◆ Problem statement
Starting at the first line of the data and ending at the line with "top:66px; width:62px; height:62px;", copy each line exactly. Include both of those lines, but no pictures.

[Front-end code change data]
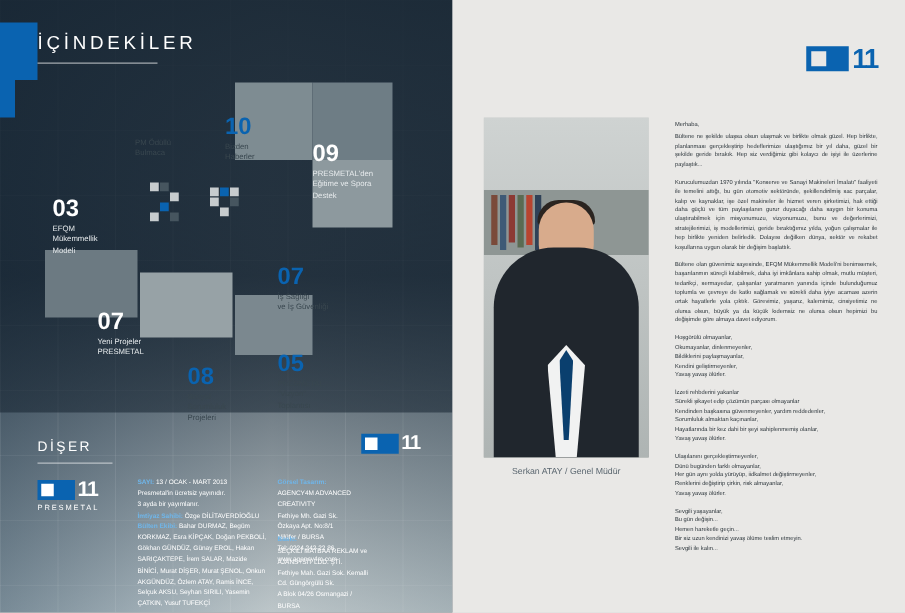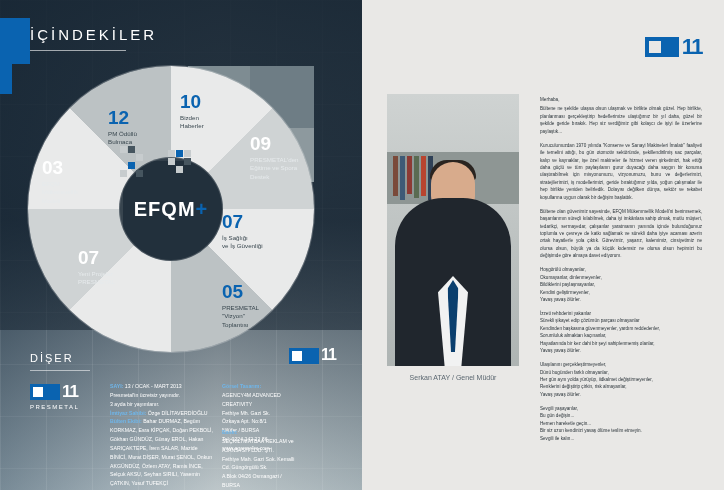--- a/index.html
+++ b/index.html
@@ -224,71 +224,69 @@
     <div class="icindekiler">İÇİNDEKİLER</div>
     <div class="title-underline"></div>
 
     <div class="tile" style="left:188px; top:66px; width:62px; height:62px; background:#7e8c92;"></div>
     <div class="tile" style="left:250px; top:66px; width:64px; height:62px; background:#6e7d85;"></div>
     <div class="tile" style="left:250px; top:128px; width:64px; height:54px; background:#8d999e;"></div>
     <div class="tile" style="left:36px; top:200px; width:74px; height:54px; background:#6c7a82;"></div>
     <div class="tile" style="left:112px; top:218px; width:74px; height:52px; background:#97a2a6;"></div>
     <div class="tile" style="left:188px; top:236px; width:62px; height:48px; background:#7b888f;"></div>
 
-    <div class="wheel">
-      <div class="efqm-pixels"></div>
-      <div class="wheel-hole-ring"></div>
-      <div class="efqm-center">
-        <span>EFQM</span><span class="plus">+</span>
-      </div>
-    </div>
 
     <div class="mosaic" style="left:120px; top:146px;">
       <i style="left:0;top:0"></i>
         <i class="d" style="left:8px;top:0"></i>
         <i style="left:16px;top:8px"></i>
       <i class="b" style="left:8px;top:16px"></i>
         <i style="left:0;top:24px"></i>
         <i class="d" style="left:16px;top:24px"></i>
     </div>
     <div class="mosaic" style="left:168px; top:150px;">
       <i style="left:0;top:0"></i>
         <i class="b" style="left:8px;top:0"></i>
         <i style="left:16px;top:0"></i>
       <i style="left:0;top:8px"></i>
         <i class="d" style="left:16px;top:8px"></i>
         <i style="left:8px;top:16px"></i>
     </div>
 
     <div class="w-item" style="left:108px; top:108px;">
-      <div class="w-num">12</div>
       <div class="w-txt" style="white-space:pre-line">PM Ödüllü
 Bulmaca</div>
     </div>
     <div class="w-item" style="left:180px; top:92px;">
       <div class="w-num">10</div>
       <div class="w-txt" style="white-space:pre-line">Bizden
 Haberler</div>
     </div>
-    <div class="w-item light" style="left:250px; top:114px;margin-top:20px;">
+    <div class="w-item light" style="left:250px; top:114px;">
       <div class="w-num light">09</div>
       <div class="w-txt light" style="white-space:pre-line">PRESMETAL'den
 Eğitime ve Spora
 Destek</div>
     </div>
     <div class="w-item" style="left:222px; top:212px;">
       <div class="w-num">07</div>
       <div class="w-txt" style="white-space:pre-line">İş Sağlığı
 ve İş Güvenliği</div>
     </div>
     <div class="w-item" style="left:222px; top:282px;">
       <div class="w-num">05</div>
       <div class="w-txt" style="white-space:pre-line">PRESMETAL
 "Vizyon"
 Toplantısı</div>
+    </div>
+    <div class="w-item" style="left:150px; top:292px;">
+      <div class="w-num">08</div>
+      <div class="w-txt" style="white-space:pre-line">Sosyal
+Sorumluluk
+Projeleri</div>
     </div>
     <div class="w-item light" style="left:78px; top:248px;">
       <div class="w-num light">07</div>
       <div class="w-txt light" style="white-space:pre-line">Yeni Projeler
 PRESMETAL</div>
     </div>
     <div class="w-item light" style="left:42px; top:158px;">
       <div class="w-num light">03</div>
       <div class="w-txt light" style="white-space:pre-line">EFQM
 Mükemmellik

◆ Solution
--- a/index.html
+++ b/index.html
@@ -224,71 +224,69 @@
     <div class="icindekiler">İÇİNDEKİLER</div>
     <div class="title-underline"></div>
 
     <div class="tile" style="left:188px; top:66px; width:62px; height:62px; background:#7e8c92;"></div>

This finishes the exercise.